** Given records follows **
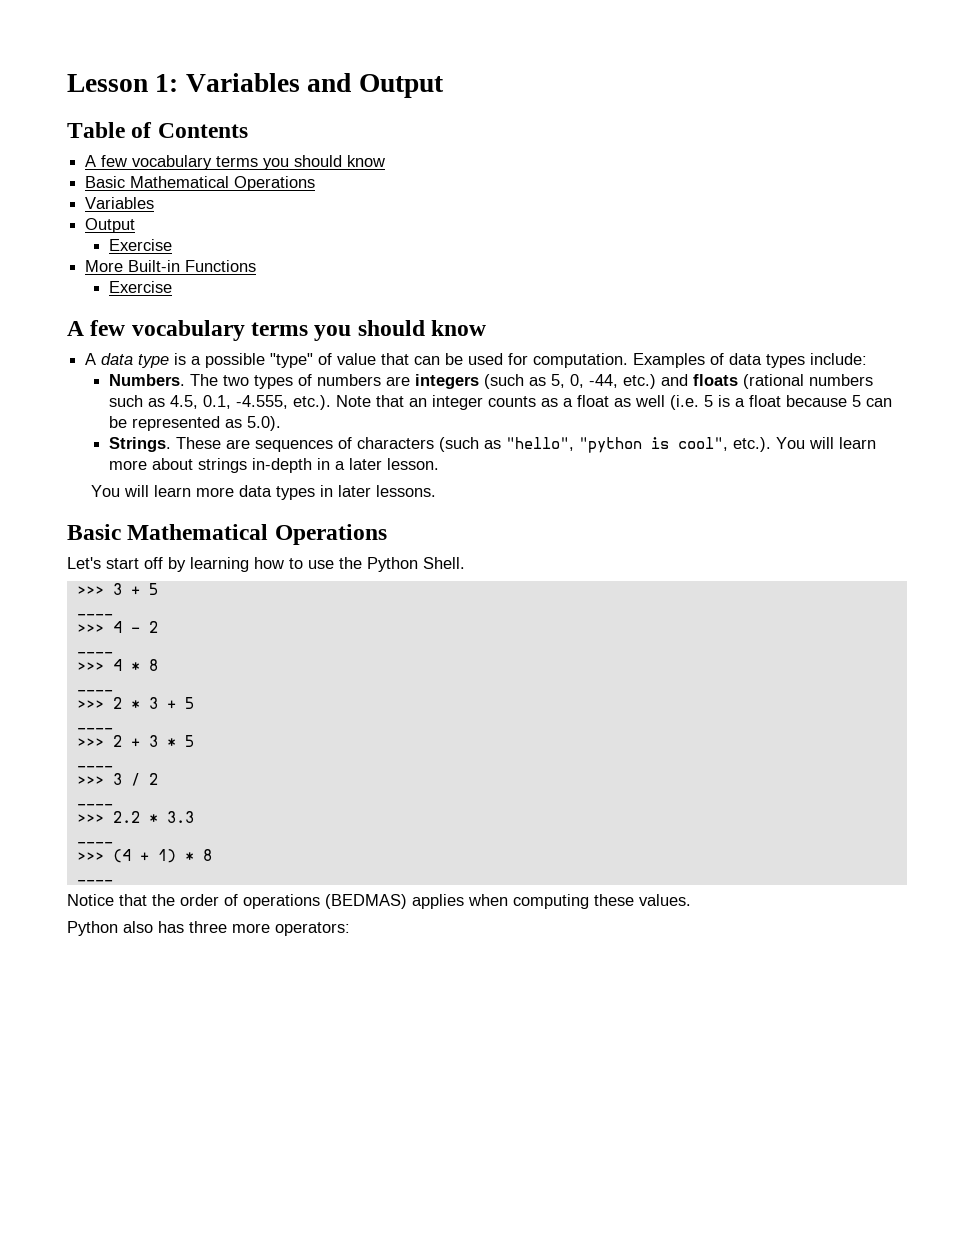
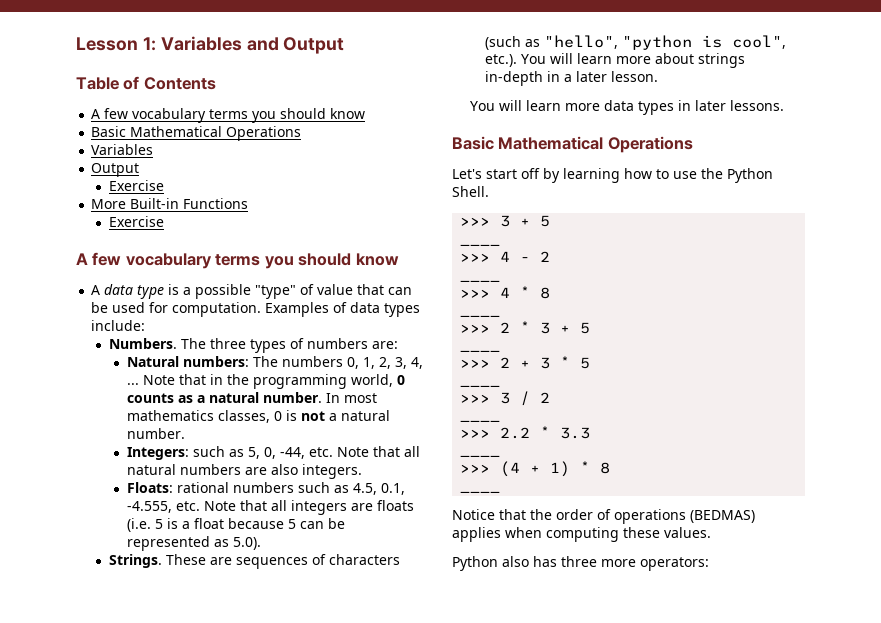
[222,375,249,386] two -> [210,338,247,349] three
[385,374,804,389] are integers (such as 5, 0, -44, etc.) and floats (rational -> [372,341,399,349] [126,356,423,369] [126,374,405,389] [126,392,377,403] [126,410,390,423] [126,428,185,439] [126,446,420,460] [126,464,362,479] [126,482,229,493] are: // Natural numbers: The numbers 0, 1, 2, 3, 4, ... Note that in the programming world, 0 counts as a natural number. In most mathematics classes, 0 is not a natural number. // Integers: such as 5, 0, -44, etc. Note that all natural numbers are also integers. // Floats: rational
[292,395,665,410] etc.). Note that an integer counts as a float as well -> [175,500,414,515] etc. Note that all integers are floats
** End of Given records **
** Given records follows **
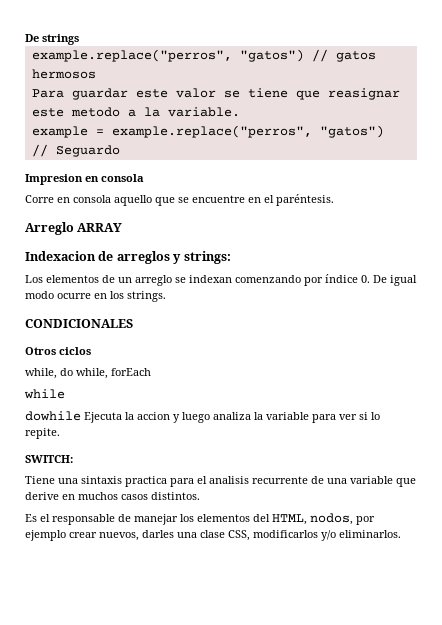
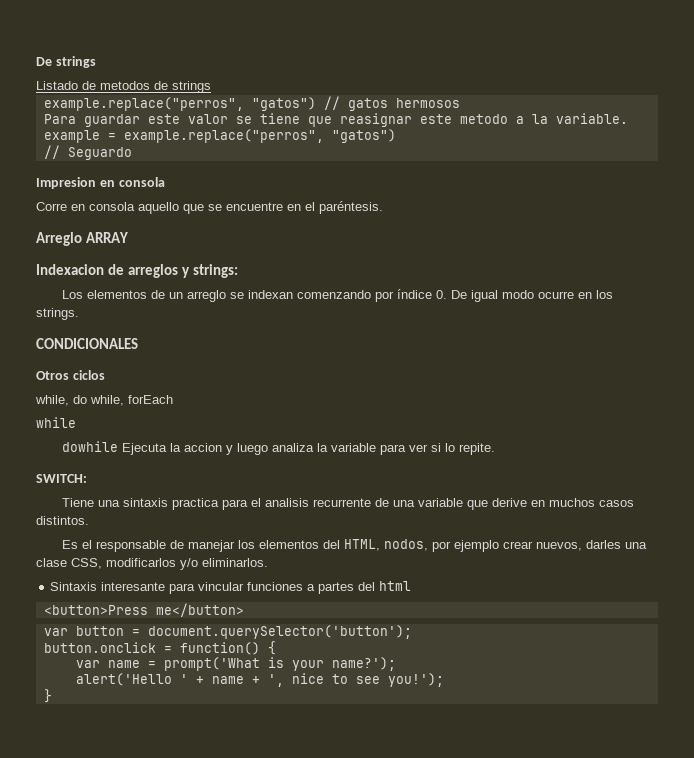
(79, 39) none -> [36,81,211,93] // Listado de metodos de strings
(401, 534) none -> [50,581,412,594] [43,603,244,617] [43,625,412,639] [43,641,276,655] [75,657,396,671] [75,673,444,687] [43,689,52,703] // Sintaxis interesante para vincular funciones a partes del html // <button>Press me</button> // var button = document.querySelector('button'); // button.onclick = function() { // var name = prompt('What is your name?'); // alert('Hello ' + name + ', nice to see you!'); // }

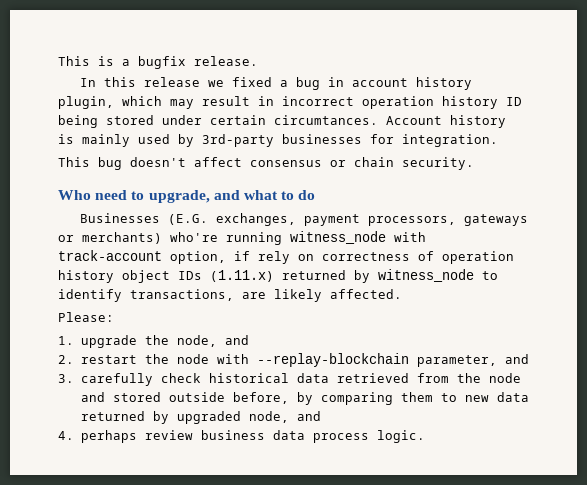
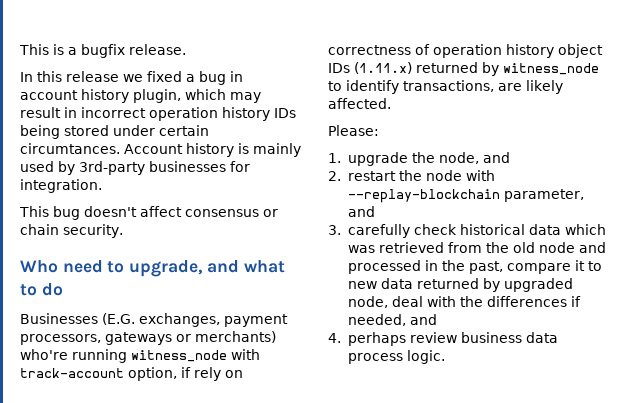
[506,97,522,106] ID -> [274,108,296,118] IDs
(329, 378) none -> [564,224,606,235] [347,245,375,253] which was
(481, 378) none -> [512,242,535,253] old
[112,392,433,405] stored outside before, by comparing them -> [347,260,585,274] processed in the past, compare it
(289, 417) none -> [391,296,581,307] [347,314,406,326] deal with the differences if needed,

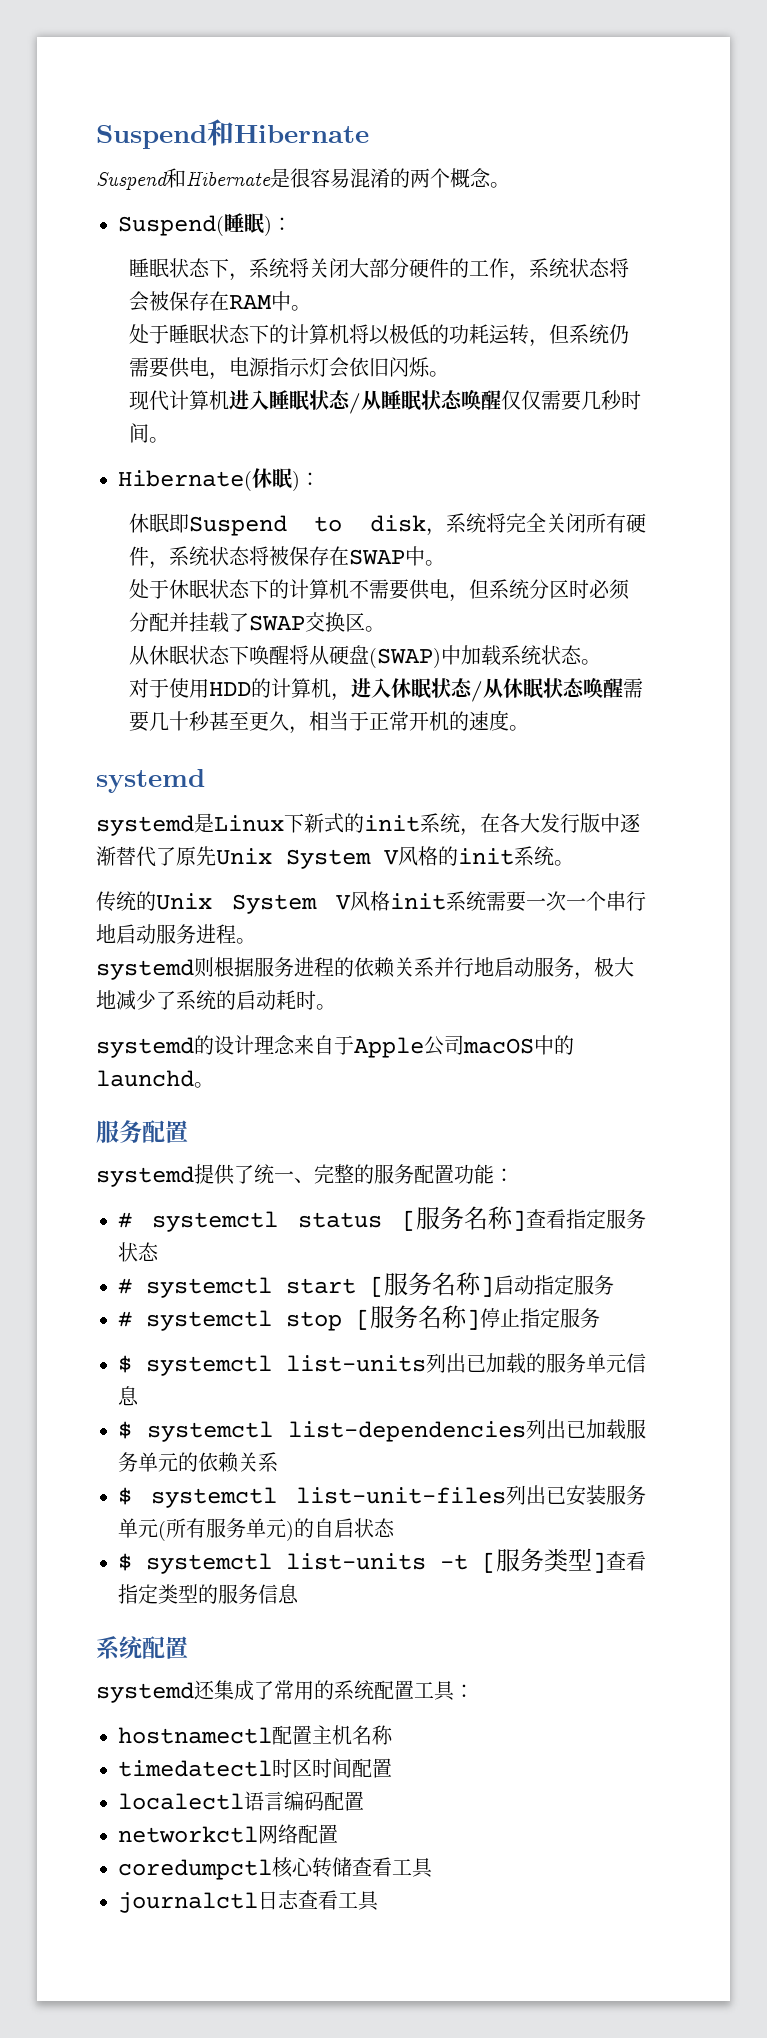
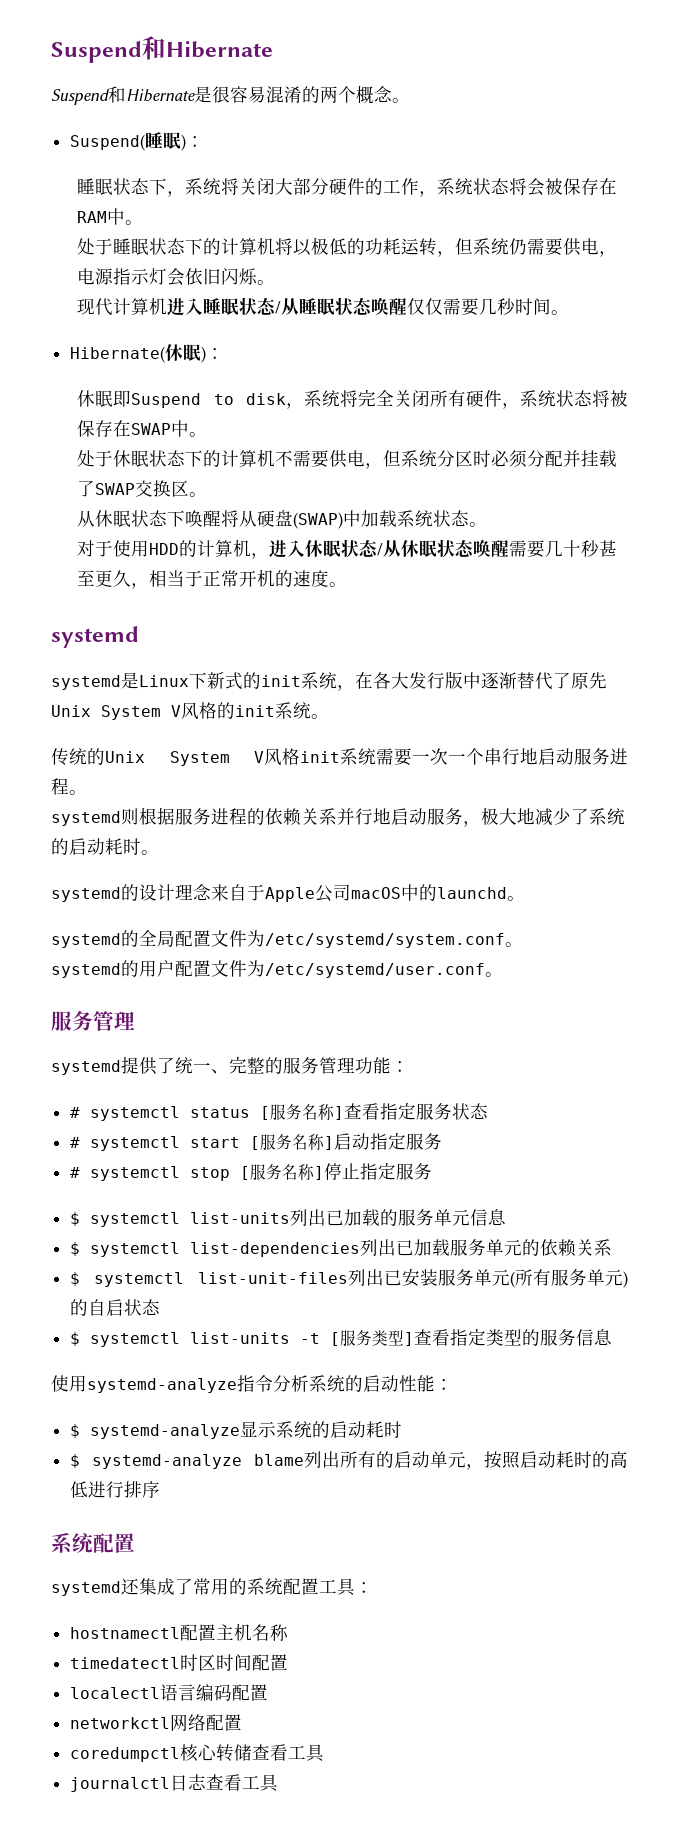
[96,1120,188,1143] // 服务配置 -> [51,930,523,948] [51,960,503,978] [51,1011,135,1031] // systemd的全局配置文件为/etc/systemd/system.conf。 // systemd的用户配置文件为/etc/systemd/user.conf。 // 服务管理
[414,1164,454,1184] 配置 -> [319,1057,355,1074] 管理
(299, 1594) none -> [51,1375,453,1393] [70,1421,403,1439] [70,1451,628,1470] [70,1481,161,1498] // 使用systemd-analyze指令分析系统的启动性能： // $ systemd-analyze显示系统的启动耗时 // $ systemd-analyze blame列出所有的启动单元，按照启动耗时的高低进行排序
** End of Given records **
Exercise requirements: Each line above starting at the one holding "(481, 378) none -> [512,242,535,253] old" and ending at the one holding "(299, 1594) none" should be set down exactly as it stands, both ends included, with no pictures.

Written answer:
(481, 378) none -> [512,242,535,253] old
[112,392,433,405] stored outside before, by comparing them -> [347,260,585,274] processed in the past, compare it
(289, 417) none -> [391,296,581,307] [347,314,406,326] deal with the differences if needed,

[96,1120,188,1143] // 服务配置 -> [51,930,523,948] [51,960,503,978] [51,1011,135,1031] // systemd的全局配置文件为/etc/systemd/system.conf。 // systemd的用户配置文件为/etc/systemd/user.conf。 // 服务管理
[414,1164,454,1184] 配置 -> [319,1057,355,1074] 管理
(299, 1594) none -> [51,1375,453,1393] [70,1421,403,1439] [70,1451,628,1470] [70,1481,161,1498] // 使用systemd-analyze指令分析系统的启动性能： // $ systemd-analyze显示系统的启动耗时 // $ systemd-analyze blame列出所有的启动单元，按照启动耗时的高低进行排序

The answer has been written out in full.